振り返ることもなく、バミラの大鎌が、アルスの鎧を貫き、その肉体を半ば切断していた。
まずい。
死が迫っている。その途上においても、アルスの頭脳は冷静に働く。
ここで自分が死ねばどうなるか、ルギアスは殺される。ゲルマンやイリーナたちは転移で逃げられるだろうか。
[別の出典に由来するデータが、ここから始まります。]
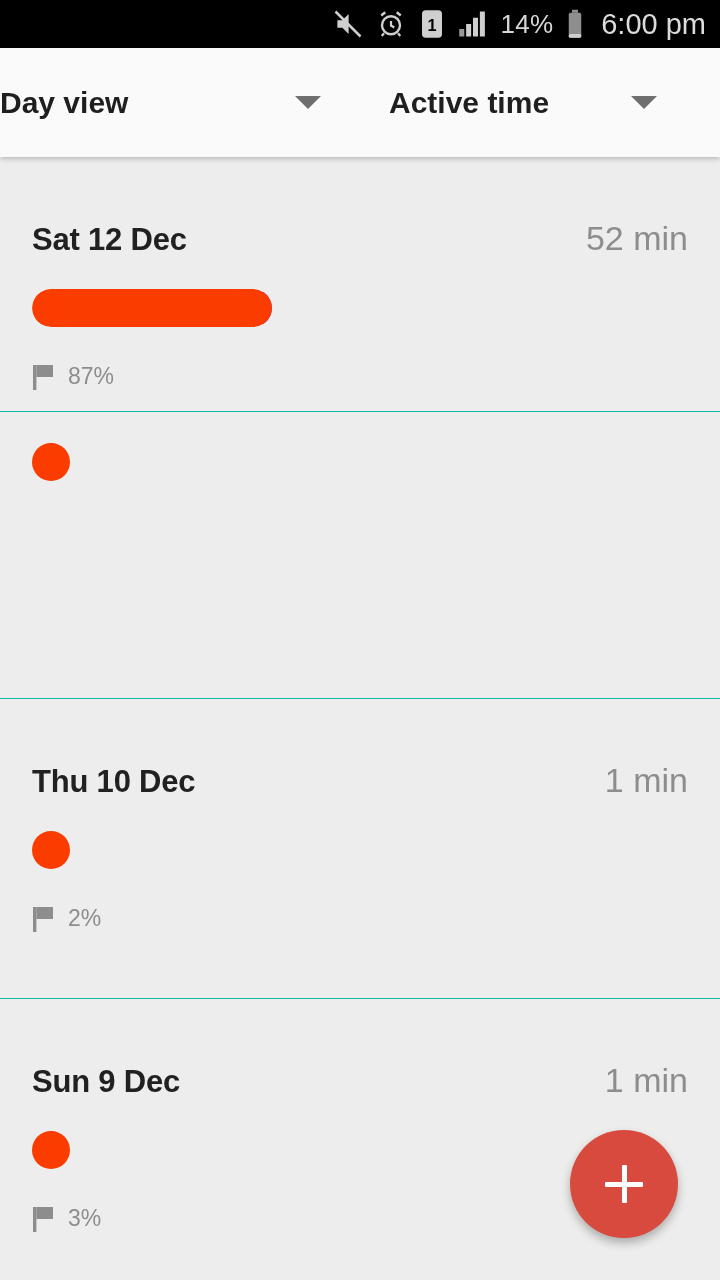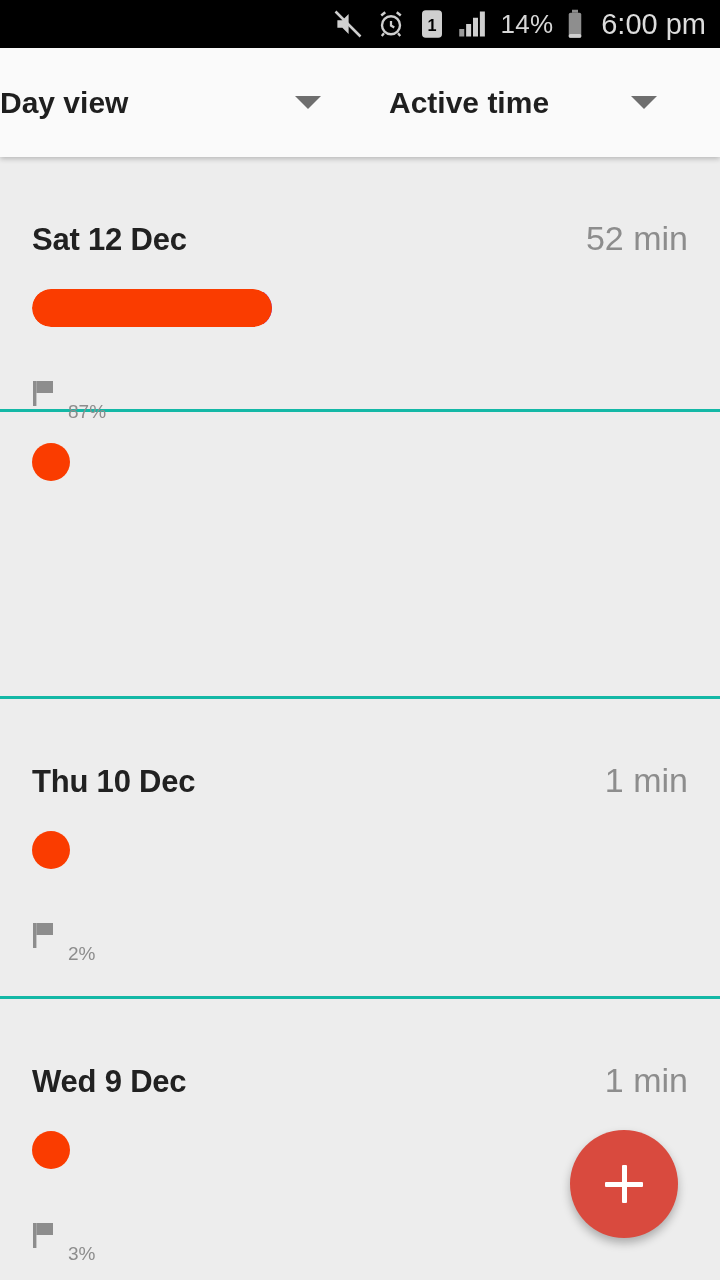--- a/index.html
+++ b/index.html
@@ -76,7 +76,7 @@
   .day-row{
     position:relative;
     padding:0 32px;
-    border-bottom:3px solid #14b8a6;
+    border-bottom:1px solid #14b8a6;
   }
   .row-h-255{ height:255px; }
   .row-h-256{ height:256px; }

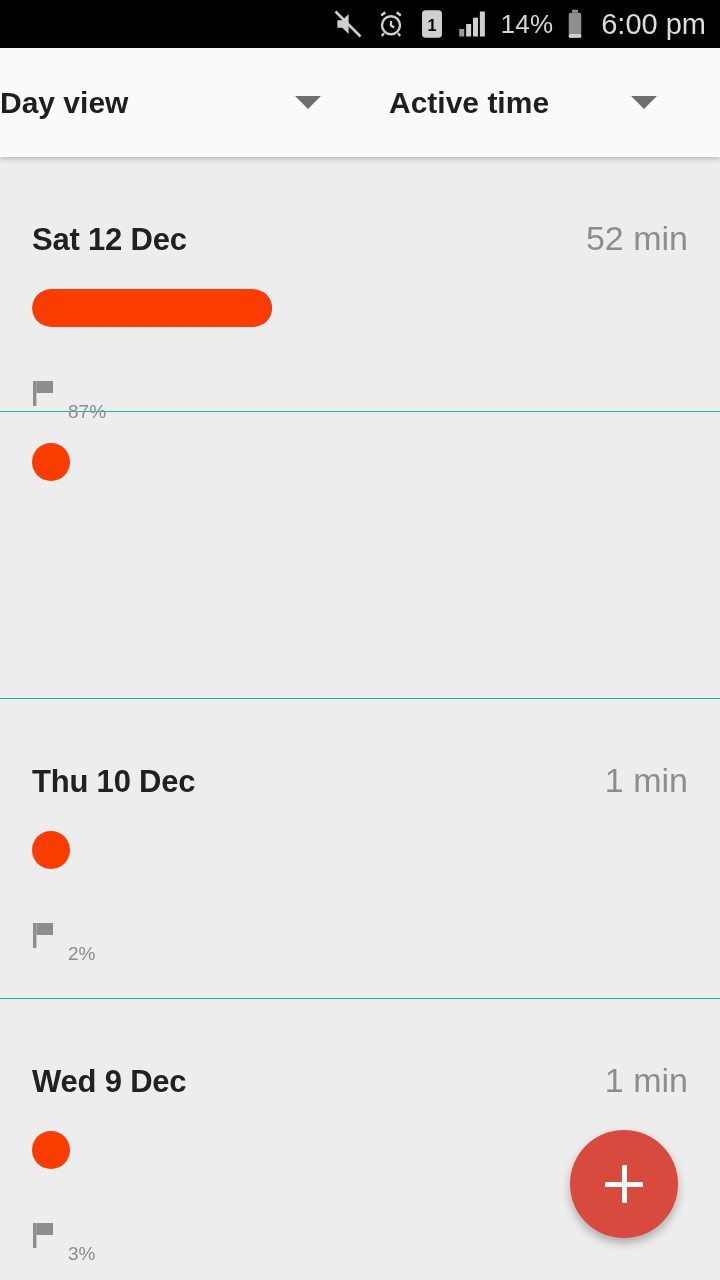--- a/index.html
+++ b/index.html
@@ -139,9 +139,8 @@
   }
   .flag-icon{ width:24px;height:26px; display:block; }
   .flag-text{
-    font-size:19px;
+    font-size:23px;
     color:#8d8d8d;
-    margin-top:38px;
   }
 
   

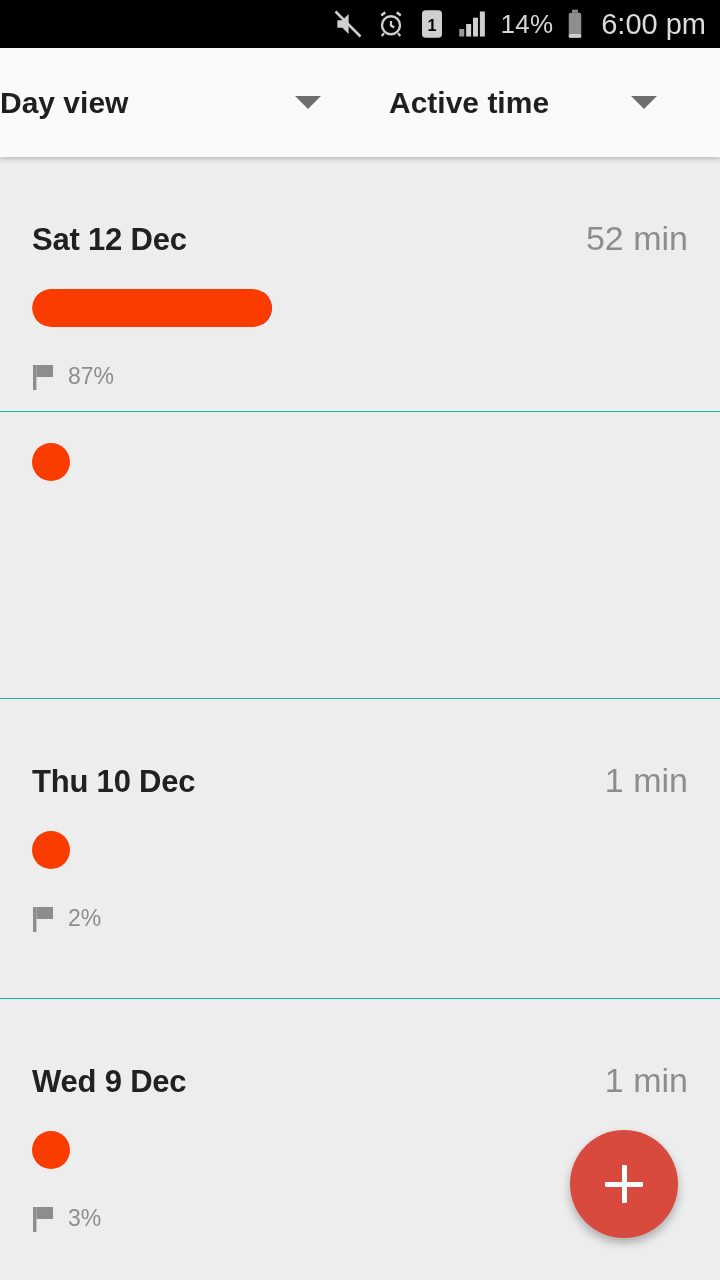--- a/index.html
+++ b/index.html
@@ -281,7 +281,7 @@
 
   <div class="day-row row-h-last">
     <div class="row-top">
-      <span class="row-date">Wed 9 Dec</span>
+      <span class="row-date">Sun 9 Dec</span>
       <span class="row-time">1 min</span>
     </div>
     <div class="bar-wrap">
それよりもここでバミラを放置すれば、南下して帝国の中枢を破壊するのではないか。
もしここで自分が死に、そしてフェルナまでいなくなれば、全ての作戦は崩壊する。
喉からこみ上げる血液に呼吸を乱されながらも、アルスは最悪を回避しようとする。
自分が死ぬことは、最悪に近いが最悪そのものではない。
サージの時空魔法でバミラを追放するという手も、不確かである。
だから、ここで倒す。
つい先日完成した、使う者などいないであろう禁呪を使ってでも。
ミイラの顔に喜悦の表情を浮かべるバミラ。それに対してアルスは聖剣を捨て、両手でバミラの顔を掴む。
迷いはない。迷うほどの余裕がなかった。
そして魔法が発動する。
『我が命と引き換えに』
それは、アルスの知る限りで最も強大な魔法。
長く生き、強大な魂を持つ者ほど、強大な威力を発揮する魔法。
命と引き換えに使う、たった一度の魔法。
アルスの生命が燃焼し、バミラに殺到する。
不死であるはずの肉体も精神も、全てを焼き尽くし、砕きつくし、滅ぼし、無へと帰す魔法。
絶叫の中、バミラが消滅する。
それを見ながら、アルスも倒れた。
疲れた。
もうゴールしてもいいかな。
この期に及んでアルスはそう考え、自らの血だまりの中でかすかに笑う。
こちらに駆け寄る真っ青な顔のカーラや、愕然とするルギアスを見つめる。
ごめん。
あとは頼んだ。
フェルナ……。
そしてアルスの意識は消滅した。
アルス・ガーハルトが死んだ。
これが目に見える絶望の始まりだった。